I have a web service that looks like this:
public class TheService : System.Web.Services.WebService
{
[WebMethod(EnableSession = true)]
public string GetData(string Param1, string Param2) { ... }
}
In other words, it's contained in one class and in there, I have one public method and there is another private method that does a read to the database.
The issue I'm facing is in terms of scalability. I'm building a web app that should work for 1,000 daily users and each user will do about 300-500 calls a day to the web service and so that's about 300,000 to 500,000 requests per day. I need to add 9 more calls to the web service. Some of these calls will involve database writes.
My question is this: am I better off creating 9 separate web services or continue with the one service I have and add the other methods. Or may be something different and better. I'm planning to deploy the application on Azure so I'm not really concerned about hardware, just the application side of things.
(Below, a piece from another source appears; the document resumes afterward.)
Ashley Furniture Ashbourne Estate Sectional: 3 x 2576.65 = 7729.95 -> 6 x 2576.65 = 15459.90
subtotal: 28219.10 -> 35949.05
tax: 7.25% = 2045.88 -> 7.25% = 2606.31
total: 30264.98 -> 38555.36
I wouldn't base my decision off the volume, or for performance/scalability reasons. You won't get much if any performance benefit from keeping them lumped together or separating them. Any grouping or filtering that can be done while the services are grouped one way can also be done with the services grouped the other way. The ability to partition between servers will be the same, too.
Design
Instead I would focus on trying to make your code understandable and maintainable. Group your services how they make the most sense architecturally within your program. Keep them logically grouped how they make the most sense to be grouped, from a problem-domain perspective (as opposed to a solution domain perspective).
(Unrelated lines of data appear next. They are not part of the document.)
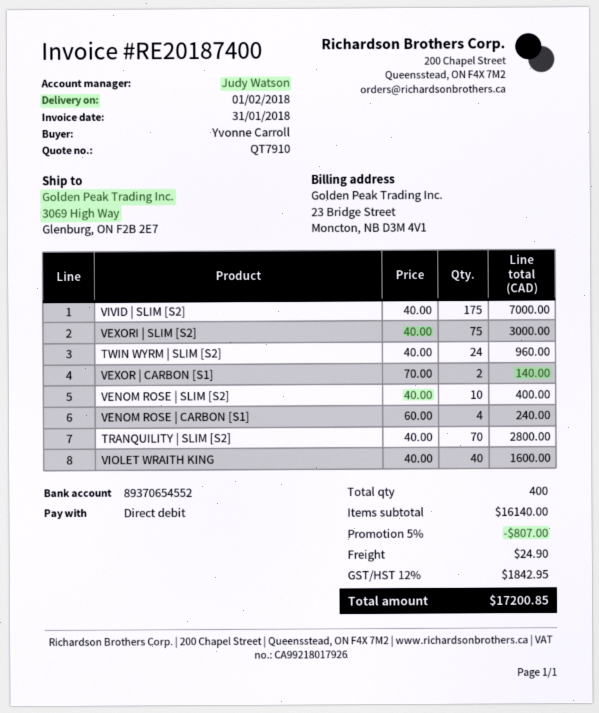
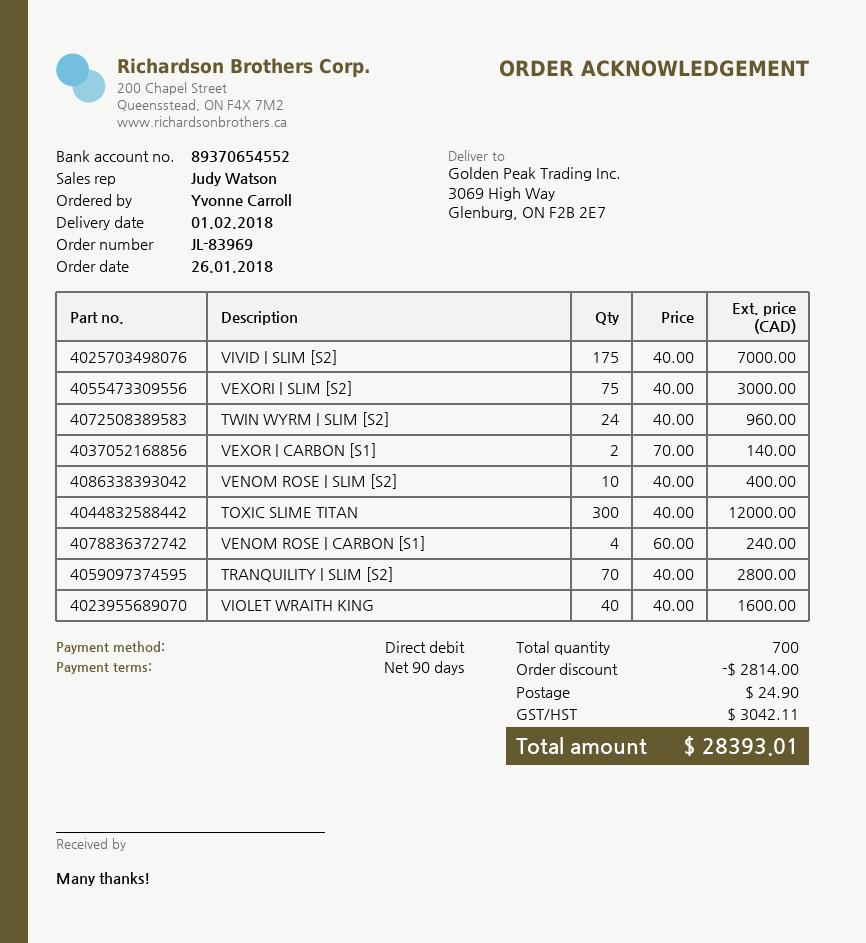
TOXIC SLIME TITAN: none -> 300 x 40.00 = 12000.00
total quantity: 400 -> 700
discount: 807.00 -> 2814.00
tax: 1842.95 -> 3042.11
total: 17200.85 -> 28393.01

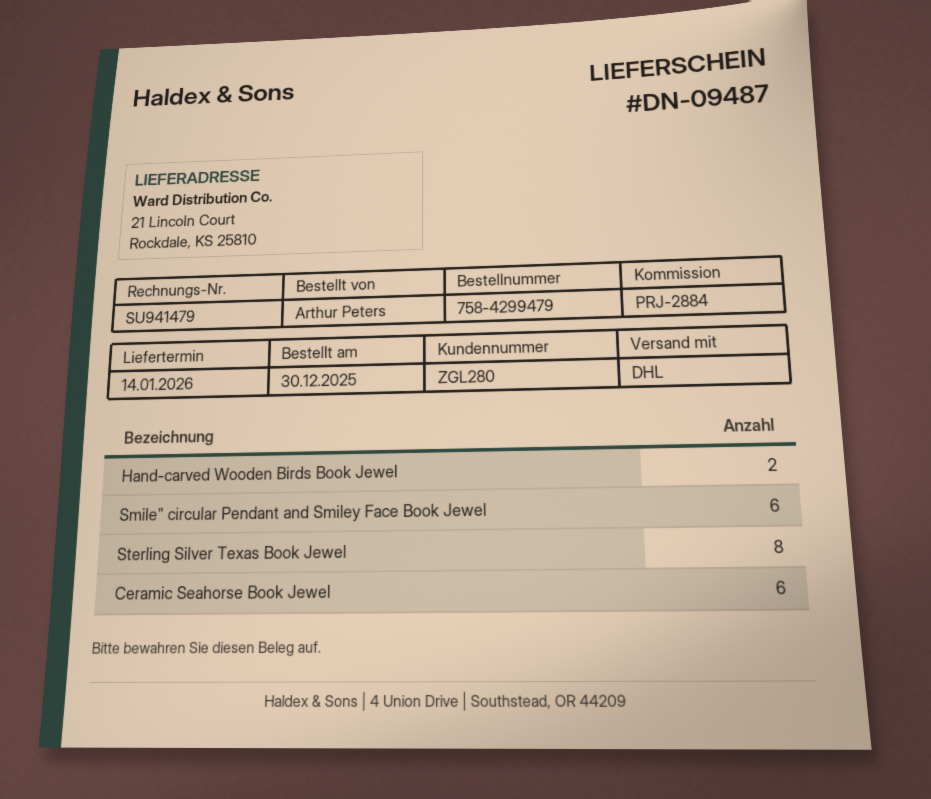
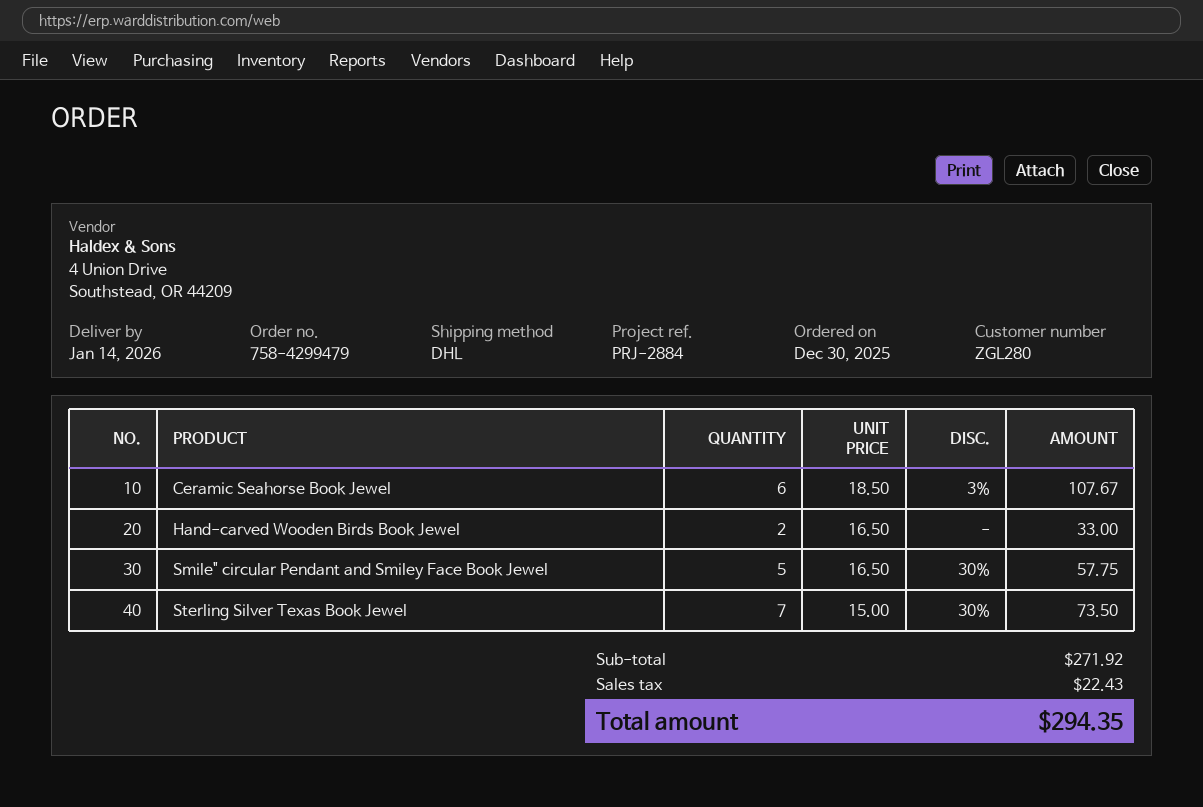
Smile" circular Pendant and Smiley Face Book Jewel: 6 -> 5
Sterling Silver Texas Book Jewel: 8 -> 7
Since you're free to group them how you want, I recommend you read up on SOLID, which is a set of guiding principles for creating software architecture.
One of the principles listed that is particularly important is the Interface Segregation Principle, which can be defined by the notion that "many client specific interfaces are better than one general purpose interface."
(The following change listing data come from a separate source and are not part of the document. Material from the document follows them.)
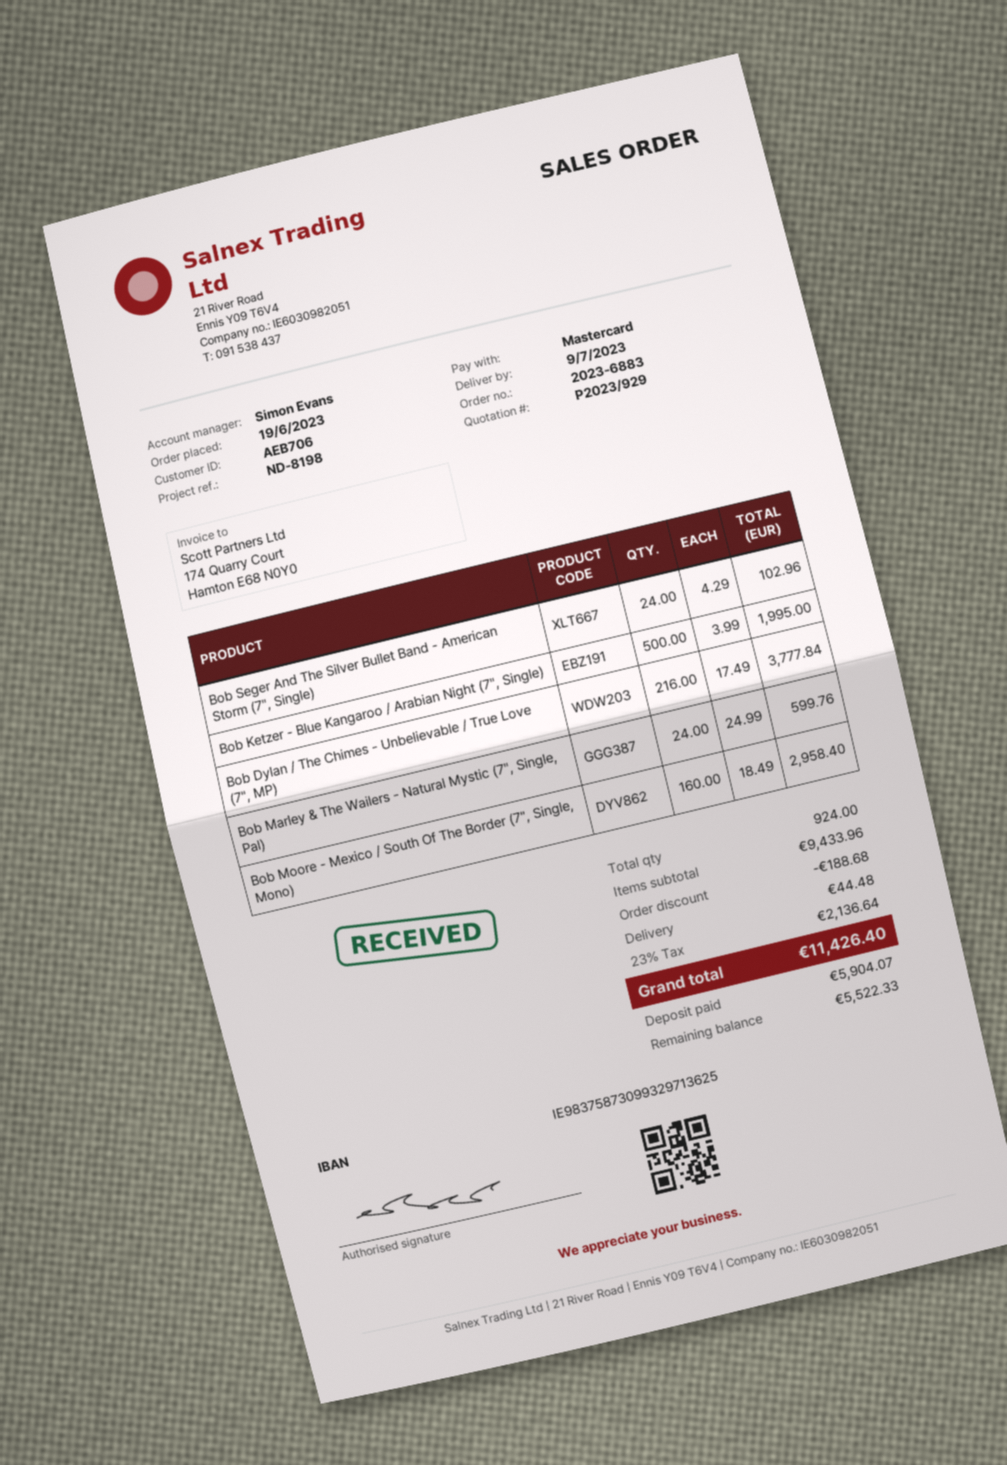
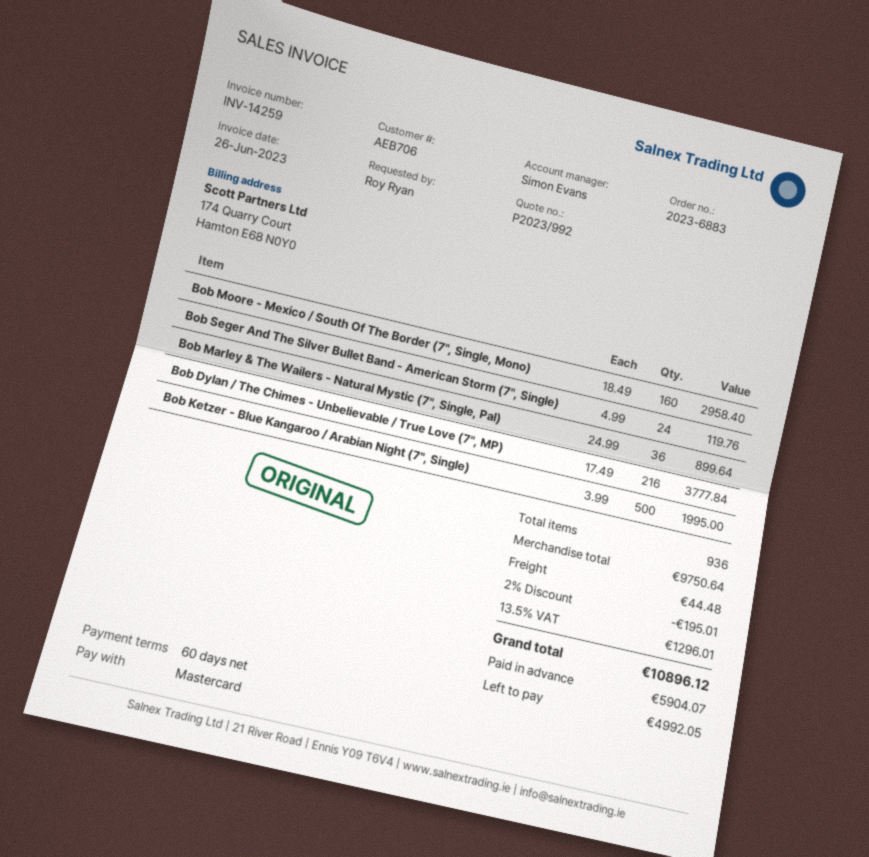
quote number: P2023/929 -> P2023/992
Bob Seger And The Silver Bullet Band - American Storm (7", Single): 24 x 4.29 = 102.96 -> 24 x 4.99 = 119.76
Bob Marley & The Wailers - Natural Mystic (7", Single, Pal): 24 x 24.99 = 599.76 -> 36 x 24.99 = 899.64
total quantity: 924 -> 936
subtotal: 9433.96 -> 9750.64
discount: 188.68 -> 195.01
tax: 23% = 2136.64 -> 13.5% = 1296.01
total: 11426.40 -> 10896.12
balance: 5522.33 -> 4992.05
Performance and scalability
Since you mentioned performance and scalability being a concern, I recommend you follow this plan:
Determine how long you can wait until you can patch/maintain the software
Determine your expected load, including both average and peak load-per-time (you've determined the average), and how much you expect this traffic to grow over time (specifically over the period you can go without patching/maintaining the software)
Create a model describing exactly which calls will be done and in which ratios (per time and per server)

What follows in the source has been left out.